Time-to-Regulation
Concept
The terminal objective (capacity for evaluative access) requires a way to evaluate whether the system is working. The conceptual origin: how long does it take this person, in this state, to return to a state where they can use help? That duration is the fundamental constraint on intervention design. Everything else -- what technique, what content, what modality -- is downstream of that.

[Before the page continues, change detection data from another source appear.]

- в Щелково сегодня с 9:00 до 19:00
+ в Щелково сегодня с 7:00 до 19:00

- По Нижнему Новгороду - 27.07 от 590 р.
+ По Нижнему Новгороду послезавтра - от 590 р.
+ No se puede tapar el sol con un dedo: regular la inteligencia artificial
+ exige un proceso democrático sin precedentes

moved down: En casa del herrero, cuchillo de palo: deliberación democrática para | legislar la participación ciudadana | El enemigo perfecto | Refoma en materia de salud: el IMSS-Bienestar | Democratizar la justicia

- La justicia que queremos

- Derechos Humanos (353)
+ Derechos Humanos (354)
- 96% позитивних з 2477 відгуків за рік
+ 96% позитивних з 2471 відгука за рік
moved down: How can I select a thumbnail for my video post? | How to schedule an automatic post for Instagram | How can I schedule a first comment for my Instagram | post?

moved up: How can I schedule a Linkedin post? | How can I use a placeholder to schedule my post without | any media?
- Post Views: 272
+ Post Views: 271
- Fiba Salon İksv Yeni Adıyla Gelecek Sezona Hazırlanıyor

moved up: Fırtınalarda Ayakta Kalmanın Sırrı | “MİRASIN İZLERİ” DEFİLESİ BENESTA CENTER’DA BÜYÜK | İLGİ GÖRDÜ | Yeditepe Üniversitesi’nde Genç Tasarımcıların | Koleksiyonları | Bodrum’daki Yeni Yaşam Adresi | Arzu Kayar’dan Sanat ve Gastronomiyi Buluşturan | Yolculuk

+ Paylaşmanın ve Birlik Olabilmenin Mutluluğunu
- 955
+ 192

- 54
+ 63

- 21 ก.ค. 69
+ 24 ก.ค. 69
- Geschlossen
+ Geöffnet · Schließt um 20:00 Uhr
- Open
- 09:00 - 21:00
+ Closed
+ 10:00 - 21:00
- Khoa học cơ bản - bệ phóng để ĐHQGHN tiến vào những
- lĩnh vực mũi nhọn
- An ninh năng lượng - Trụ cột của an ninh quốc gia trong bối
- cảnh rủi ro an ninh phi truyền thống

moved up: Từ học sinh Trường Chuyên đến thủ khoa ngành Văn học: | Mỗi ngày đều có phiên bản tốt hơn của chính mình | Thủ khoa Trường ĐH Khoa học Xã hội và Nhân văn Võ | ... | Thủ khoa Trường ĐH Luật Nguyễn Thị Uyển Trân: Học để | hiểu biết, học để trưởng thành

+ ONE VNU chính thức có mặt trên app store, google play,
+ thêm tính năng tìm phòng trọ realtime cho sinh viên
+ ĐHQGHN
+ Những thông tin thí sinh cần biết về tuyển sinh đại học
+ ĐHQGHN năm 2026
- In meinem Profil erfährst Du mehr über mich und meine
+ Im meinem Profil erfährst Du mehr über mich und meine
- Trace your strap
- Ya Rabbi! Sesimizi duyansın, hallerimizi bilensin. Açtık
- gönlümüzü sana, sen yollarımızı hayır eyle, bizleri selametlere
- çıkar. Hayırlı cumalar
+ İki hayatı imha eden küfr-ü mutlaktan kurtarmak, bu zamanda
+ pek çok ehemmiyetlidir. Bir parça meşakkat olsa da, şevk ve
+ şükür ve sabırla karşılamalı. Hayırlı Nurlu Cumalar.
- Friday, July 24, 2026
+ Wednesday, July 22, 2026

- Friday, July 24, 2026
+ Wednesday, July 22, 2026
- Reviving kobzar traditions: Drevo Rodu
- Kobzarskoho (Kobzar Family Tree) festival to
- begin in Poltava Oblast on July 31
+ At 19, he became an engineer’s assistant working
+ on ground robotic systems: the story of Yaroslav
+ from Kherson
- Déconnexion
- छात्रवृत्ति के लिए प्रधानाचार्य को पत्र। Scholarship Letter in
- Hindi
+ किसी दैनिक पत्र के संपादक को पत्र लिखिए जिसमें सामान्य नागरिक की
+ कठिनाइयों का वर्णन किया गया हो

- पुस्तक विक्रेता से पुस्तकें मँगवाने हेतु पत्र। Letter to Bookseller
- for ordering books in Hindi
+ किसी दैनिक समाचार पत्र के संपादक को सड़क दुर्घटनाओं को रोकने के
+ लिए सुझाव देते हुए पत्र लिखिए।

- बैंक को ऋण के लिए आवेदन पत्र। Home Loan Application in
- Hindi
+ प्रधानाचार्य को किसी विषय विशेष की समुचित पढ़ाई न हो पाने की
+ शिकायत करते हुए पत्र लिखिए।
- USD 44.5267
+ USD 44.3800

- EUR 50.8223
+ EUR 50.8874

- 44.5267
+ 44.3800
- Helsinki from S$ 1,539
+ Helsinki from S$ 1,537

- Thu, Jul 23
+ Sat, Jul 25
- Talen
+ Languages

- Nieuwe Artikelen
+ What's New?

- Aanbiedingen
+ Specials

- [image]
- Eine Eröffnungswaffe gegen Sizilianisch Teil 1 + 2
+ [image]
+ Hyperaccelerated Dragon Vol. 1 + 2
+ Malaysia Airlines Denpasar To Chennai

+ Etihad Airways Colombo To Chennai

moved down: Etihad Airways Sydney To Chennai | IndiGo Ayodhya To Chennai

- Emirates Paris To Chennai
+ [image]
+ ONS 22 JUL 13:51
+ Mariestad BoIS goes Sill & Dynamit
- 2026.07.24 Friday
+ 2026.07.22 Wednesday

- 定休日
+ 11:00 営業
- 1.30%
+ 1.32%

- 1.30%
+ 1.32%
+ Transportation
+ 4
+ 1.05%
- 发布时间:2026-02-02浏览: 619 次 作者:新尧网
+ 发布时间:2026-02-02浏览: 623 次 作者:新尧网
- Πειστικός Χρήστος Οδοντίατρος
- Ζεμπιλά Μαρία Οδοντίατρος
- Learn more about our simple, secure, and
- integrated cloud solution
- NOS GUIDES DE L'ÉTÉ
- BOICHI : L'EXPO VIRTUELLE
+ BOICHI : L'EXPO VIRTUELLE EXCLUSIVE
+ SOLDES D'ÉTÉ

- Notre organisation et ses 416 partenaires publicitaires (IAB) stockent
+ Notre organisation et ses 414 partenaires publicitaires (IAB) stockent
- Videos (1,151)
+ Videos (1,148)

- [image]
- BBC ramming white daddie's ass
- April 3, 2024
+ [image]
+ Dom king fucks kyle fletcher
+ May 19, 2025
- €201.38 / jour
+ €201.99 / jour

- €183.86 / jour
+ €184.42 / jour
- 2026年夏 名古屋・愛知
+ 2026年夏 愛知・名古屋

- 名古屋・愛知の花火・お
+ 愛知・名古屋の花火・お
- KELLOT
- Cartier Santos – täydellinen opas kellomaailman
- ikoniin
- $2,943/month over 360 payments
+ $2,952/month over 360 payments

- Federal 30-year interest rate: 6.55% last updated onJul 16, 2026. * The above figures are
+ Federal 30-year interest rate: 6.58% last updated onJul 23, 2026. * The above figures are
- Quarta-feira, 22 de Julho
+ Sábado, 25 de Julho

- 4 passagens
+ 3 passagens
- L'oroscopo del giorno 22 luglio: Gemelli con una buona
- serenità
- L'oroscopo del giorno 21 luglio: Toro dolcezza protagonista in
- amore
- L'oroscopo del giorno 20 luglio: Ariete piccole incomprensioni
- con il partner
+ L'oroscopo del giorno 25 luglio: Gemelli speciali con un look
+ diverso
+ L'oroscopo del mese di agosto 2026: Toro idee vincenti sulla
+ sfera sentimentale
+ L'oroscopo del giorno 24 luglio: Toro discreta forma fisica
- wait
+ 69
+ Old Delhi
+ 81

Multi-timescale complexity
Time-to-regulation is not a single number. The systems that constitute "state" operate on different timescales with different recovery trajectories:
- Dynamic network connectivity: Recovers in seconds when stressor removed
- Catecholamine levels: Normalize over minutes
- Cortisol: 20-60 minutes to return to baseline after social-evaluative stress; longer after uncontrollable stressors (Dickerson & Kemeny 2004)
- Dorsal raphe sensitization: Persists for days
- Prefrontal plasticity changes: Unfold over weeks
"Regulation" of which system, on which timescale, is the rate-limiting factor for this person right now? That question cannot be answered without tracking multiple systems simultaneously.
Candidate metrics
Distributional measures are candidates for evaluation:
- Median TTR
- Tail TTR (worst-case recovery times)
- Frequency of regime excursions
But which system's recovery trajectory to track, and how to identify the rate-limiting factor for a given person at a given time, are open questions that depend on the plant model.
Related constraint
Time-to-service -- the latency from need to access -- is a separate constraint acknowledged but addressed separately under cost/access (see constraint: cost-access.md).